Sounds impressive; but I only had to read five novels.

Conclusion: If Dashiell Hammett were alive today, he would be an outspoken 9/11 truth movement supporter. And he would be vilified, boycotted, and blacklisted. His books would be out of print, and his name would be taboo in the mainstream media. He would never be on any of the talk shows – except, of course, on Press TV.

The overriding theme of Hammett’s oeuvre is identical with that of the truth movement: Power, in the almost unimaginably corrupt US of A, operates very differently, and far more ruthlessly and mendaciously, than the sanitized depictions of events presented by the mainstream media to the unsuspecting public would lead the naive observer to believe.

Hammett’s disillusionment with the corrupt ways of power in America led him to become a Communist – a mistake, but an understandable one. He  was vilified, boycotted, and blacklisted for his pains. Worse, he was sent to prison, where his already tenuous health was destroyed. He died of TB a few years after his release.

In four out of five of his novels, the hero is a private detective – an odd choice for a communist writer. The hero of the other novel, The Glass Key, is a private political operative and gambler – a sort of vastly more honest and humane version of Karl Rove. (Yes, I know that isn’t saying much.)

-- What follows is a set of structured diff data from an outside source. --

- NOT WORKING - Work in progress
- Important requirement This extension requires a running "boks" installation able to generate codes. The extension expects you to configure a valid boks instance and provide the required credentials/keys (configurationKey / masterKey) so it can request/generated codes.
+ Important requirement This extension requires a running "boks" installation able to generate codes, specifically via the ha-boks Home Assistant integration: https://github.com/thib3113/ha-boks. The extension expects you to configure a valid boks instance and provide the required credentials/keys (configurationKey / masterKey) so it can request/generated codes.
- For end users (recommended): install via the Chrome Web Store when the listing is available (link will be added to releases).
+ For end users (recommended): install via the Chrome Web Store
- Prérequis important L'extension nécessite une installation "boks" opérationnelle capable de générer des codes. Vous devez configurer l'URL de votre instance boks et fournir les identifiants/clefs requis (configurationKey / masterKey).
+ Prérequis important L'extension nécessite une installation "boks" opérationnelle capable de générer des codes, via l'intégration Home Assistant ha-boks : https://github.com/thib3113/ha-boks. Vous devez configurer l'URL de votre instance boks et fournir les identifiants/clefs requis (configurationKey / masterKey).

Hammett’s detective heroes – the Continental Op, Sam Spade, and Nick and Nora Charles – confront a long and bloody series of crimes, most of them false-flags, committed by the wealthy and powerful in service to maintaining and increasing their wealth and power. Inevitably, patsies are framed; the police and the mainstream media are hoodwinked; yet miraculously, thanks to the insights of the unusually perceptive hero – the only one smart enough to always doubt the official story (indeed, anybody’s story) – the truth, or a reasonable facsimile thereof, finally emerges.

Sound familiar? Well, yes, sort of – all but that last part.

Today, we are inundated with bad fiction, whether written or audio-visual, depicting conspiracies and false-flags and the big lies of the wealthy and powerful. But all of this bad storytelling serves to bracket its subject matter as “just fiction.” Nobody comes out of the theater saying, “yeah, this X-files-type conspiracy film really unveiled the way power actually works; I’ll never believe another word from the mainstream media.”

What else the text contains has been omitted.